Maybe it’s the Chamber that needs to be held accountable: comments on their ad attacking the CFPB

by Jeff Sovern

As you may know, the US Chamber of Commerce has been running commercials attacking the CFPB and its director, Rohit Chopra. If you are going to read further, I suggest you first click on the link to watch the commercial. And now, some comments:

The title of the commercial is "The CFPB Needs to Be Held Accountable." But since the Seila Law decision, the CFPB has been accountable to the president, who can fire the CFPB director without cause. And indeed, former Director Kathy Kraninger left the directorship when President Biden took office, even though her term had not expired. The director also provides a report to Congress and testifies before each house of Congress every six months. To be sure, the CFPB's budget is not set via the appropriation process, which is too often a way of making agencies accountable to lobbyists, like those the Chamber hires. The budgets of other agencies that regulate the financial industry, such as the Fed, are also not subject to the appropriations process. As Fed officials can't be fired by the president, the Fed is less accountable than the CFPB. And yet I don't recall any Chamber commercials complaining about that.

The commercial calls the Bureau a black box and complains that no one knows how or why its decisions are made. But under Director Chopra the CFPB's web site is jammed with press releases, blog posts, etc. And, as noted above, the director takes questions from members of Congress at least four times a year.

The commercial complains that the Bureau has changed rules without any accountability. I've already discussed accountability.
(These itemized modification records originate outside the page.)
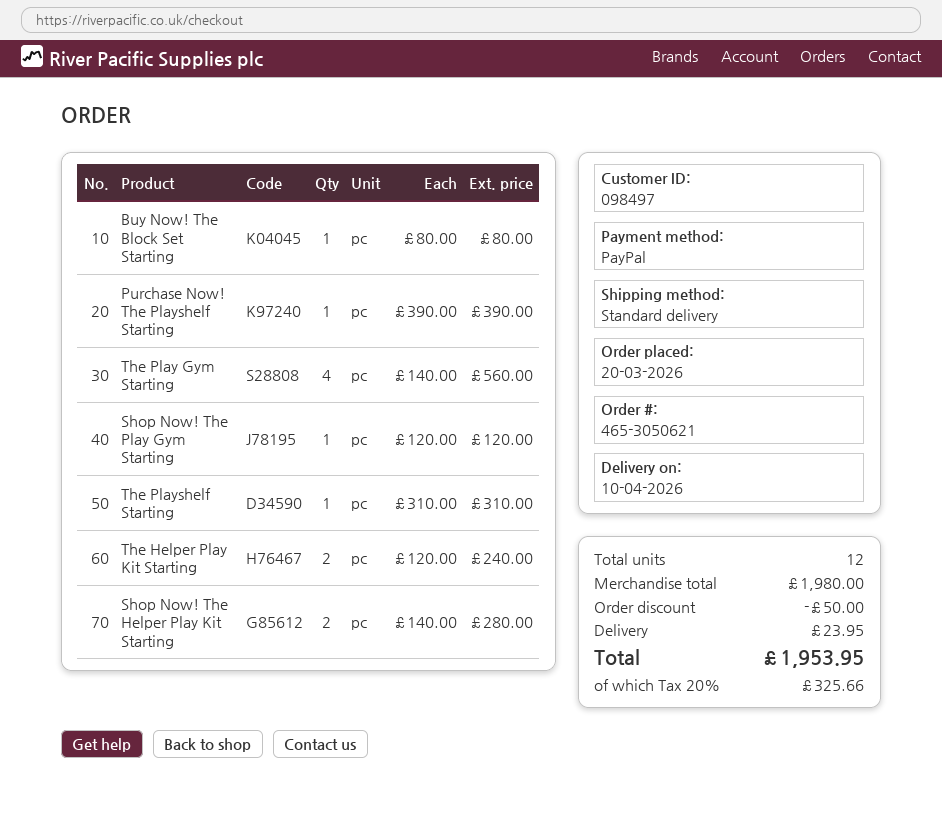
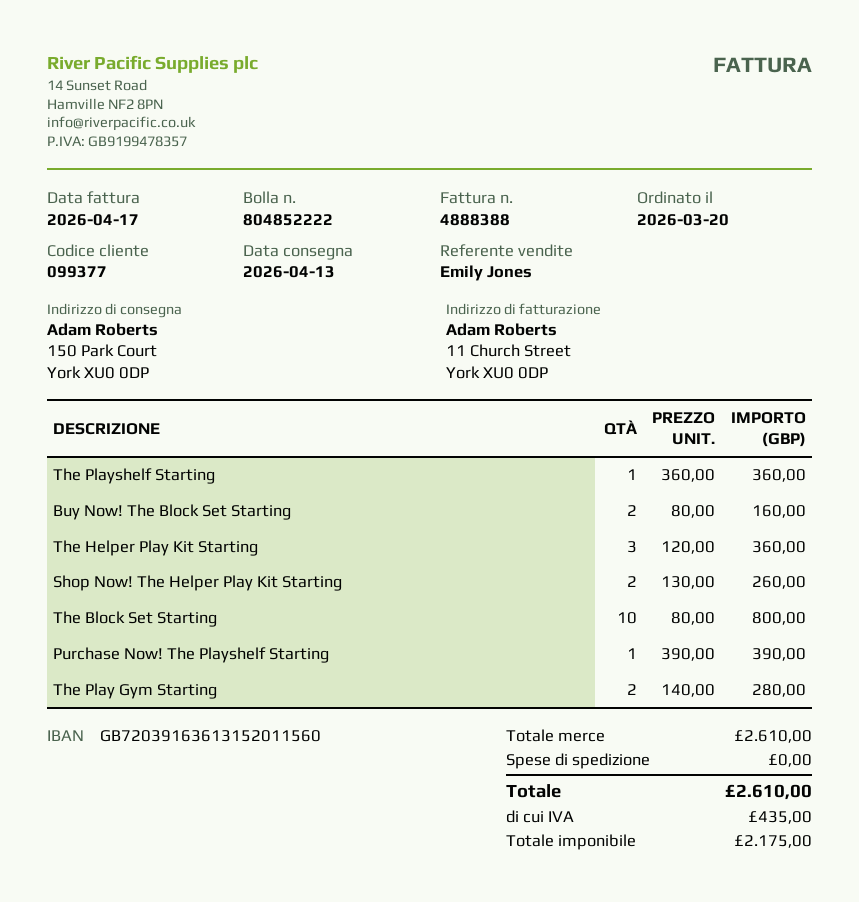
delivery date: 2026-04-10 -> 2026-04-13
customer number: 098497 -> 099377
Buy Now! The Block Set Starting: 1 x 80.00 = 80.00 -> 2 x 80.00 = 160.00
The Play Gym Starting: 4 x 140.00 = 560.00 -> 2 x 140.00 = 280.00
Shop Now! The Play Gym Starting: 1 x 120.00 = 120.00 -> none
The Playshelf Starting: 1 x 310.00 = 310.00 -> 1 x 360.00 = 360.00
The Helper Play Kit Starting: 2 x 120.00 = 240.00 -> 3 x 120.00 = 360.00
Shop Now! The Helper Play Kit Starting: 2 x 140.00 = 280.00 -> 2 x 130.00 = 260.00
The Block Set Starting: none -> 10 x 80.00 = 800.00
subtotal: 1980.00 -> 2610.00
discount: 50.00 -> none
shipping: 23.95 -> 0.00
tax: 325.66 -> 435.00
total: 1953.95 -> 2610.00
As for changing rules, the Bureau under Director Chopra hasn't done much yet with formal regulations. If by changing the rules, the Chamber means that Chopra has not gone through the formal rule-making process before announcing guidance, etc., well, neither did Kathy Kraninger always do so. And until the Court decided Seila Law during Director Kraninger's tenure, the director was less accountable to the president than Director Chopra is now.
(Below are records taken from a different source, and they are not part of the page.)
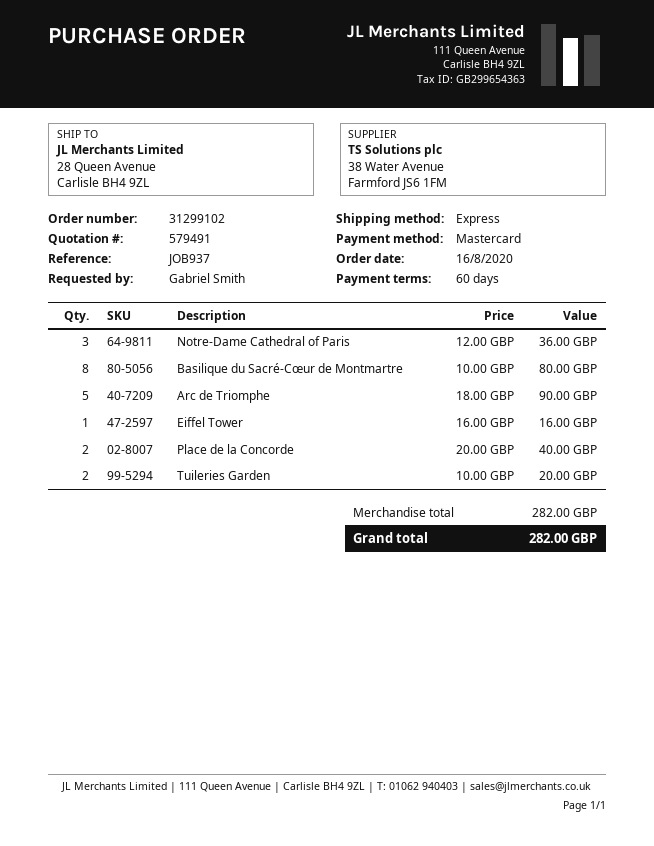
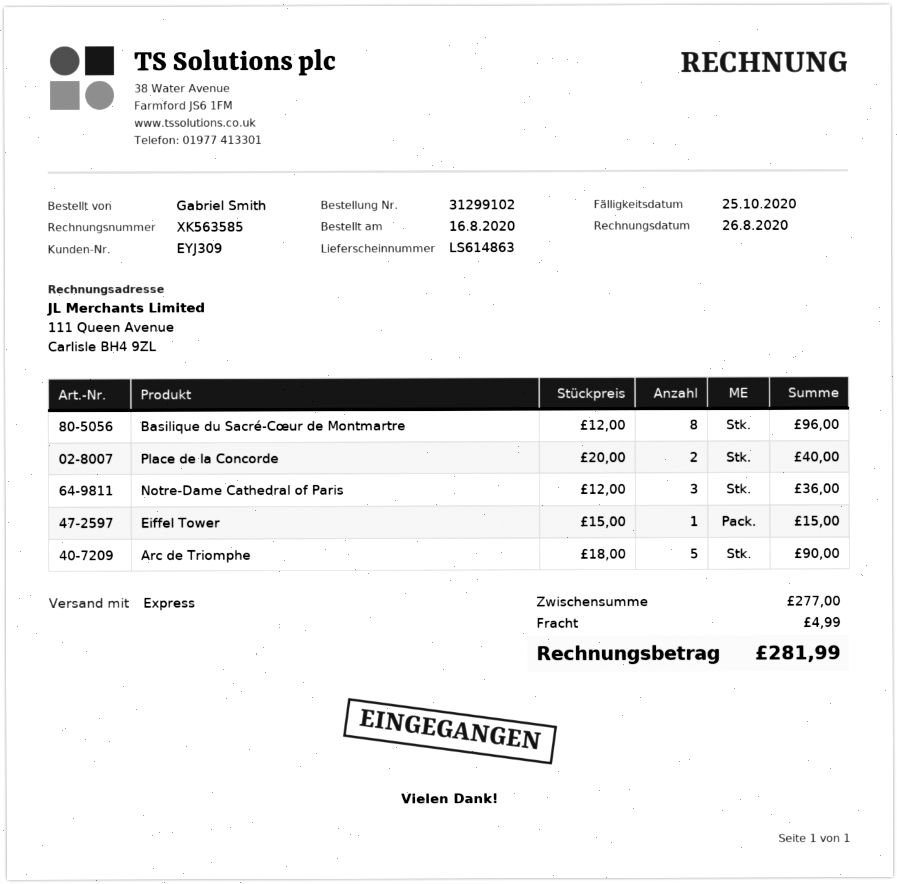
Basilique du Sacré-Cœur de Montmartre: 8 x 10.00 = 80.00 -> 8 x 12.00 = 96.00
Eiffel Tower: 1 x 16.00 = 16.00 -> 1 x 15.00 = 15.00
Tuileries Garden: 2 x 10.00 = 20.00 -> none
subtotal: 282.00 -> 277.00
shipping: none -> 4.99
total: 282.00 -> 281.99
The commercial also complains that Director Chopra wants to restrict choice. Here, the commercial reflects a disagreement about what is best for consumers. Too many choices helped land us in the Great Recession because consumers took out mortgages they later couldn't repay. It gets consumers stuck in debt traps. If that's what the Chamber is advocating for, count me out.

Oh and one minor point: I loved it when the Chamber criticized the Bureau for not sticking with "time-tested bipartisan norms" with an agency that is only eleven years old.
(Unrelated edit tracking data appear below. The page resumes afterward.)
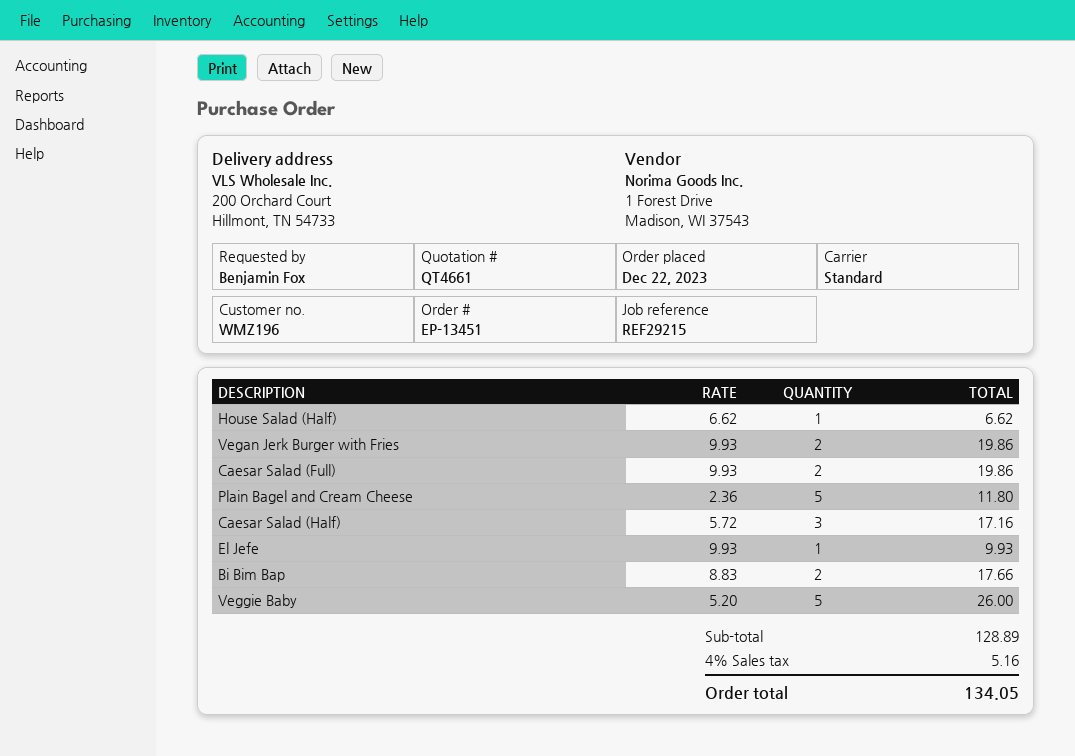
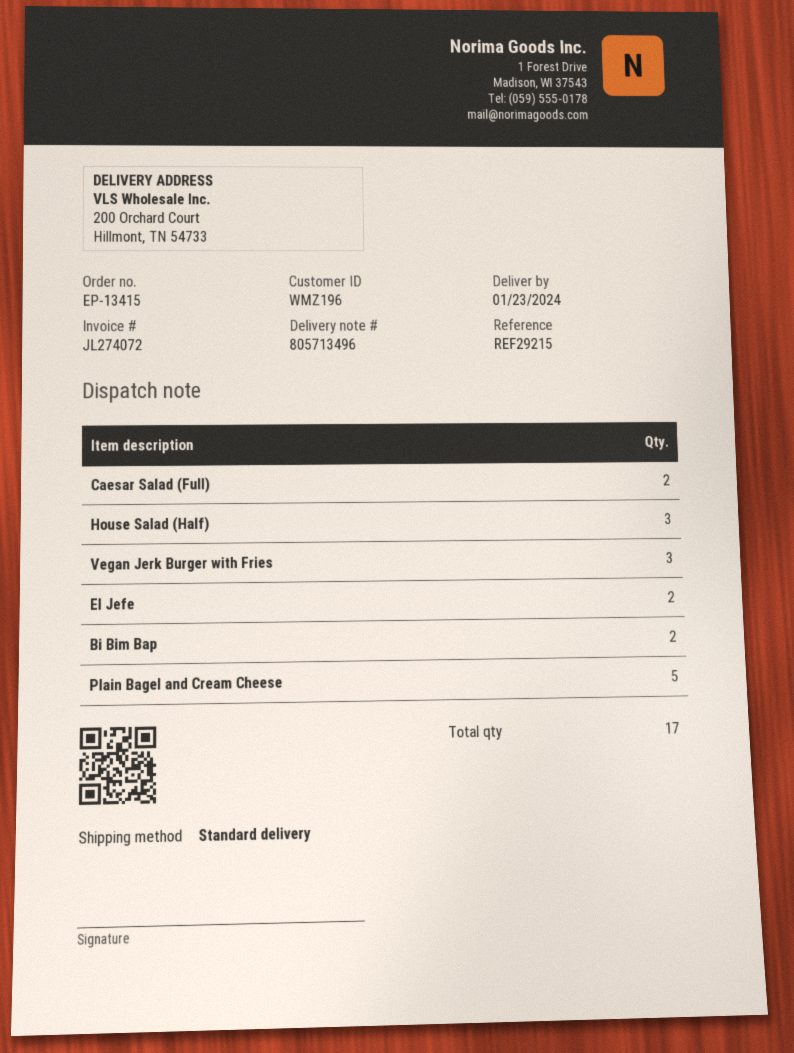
order number: EP-13451 -> EP-13415
House Salad (Half): 1 -> 3
Vegan Jerk Burger with Fries: 2 -> 3
Caesar Salad (Half): 3 -> none
El Jefe: 1 -> 2
Veggie Baby: 5 -> none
The commercial doesn't offer much about the specifics of the actions it is criticizing. We know that the Chamber is unhappy with the Bureau's interpretation of unfairness as embracing discrimination. I wonder how many people would be convinced that the Chamber is correct if it explained that one of the things seemingly underlying the commercial is that it wants financial institutions to be able to engage in discrimination without facing Bureau blowback.

If you are interested in hearing more about the Chamber's perspective, I encourage you to listen to the latest episode of the Consumer Finance Monitor Podcast on which Alan Kaplinsky interviewed Bill Hulse, Vice President of the Chamber's Center for Capital Markets Competitiveness.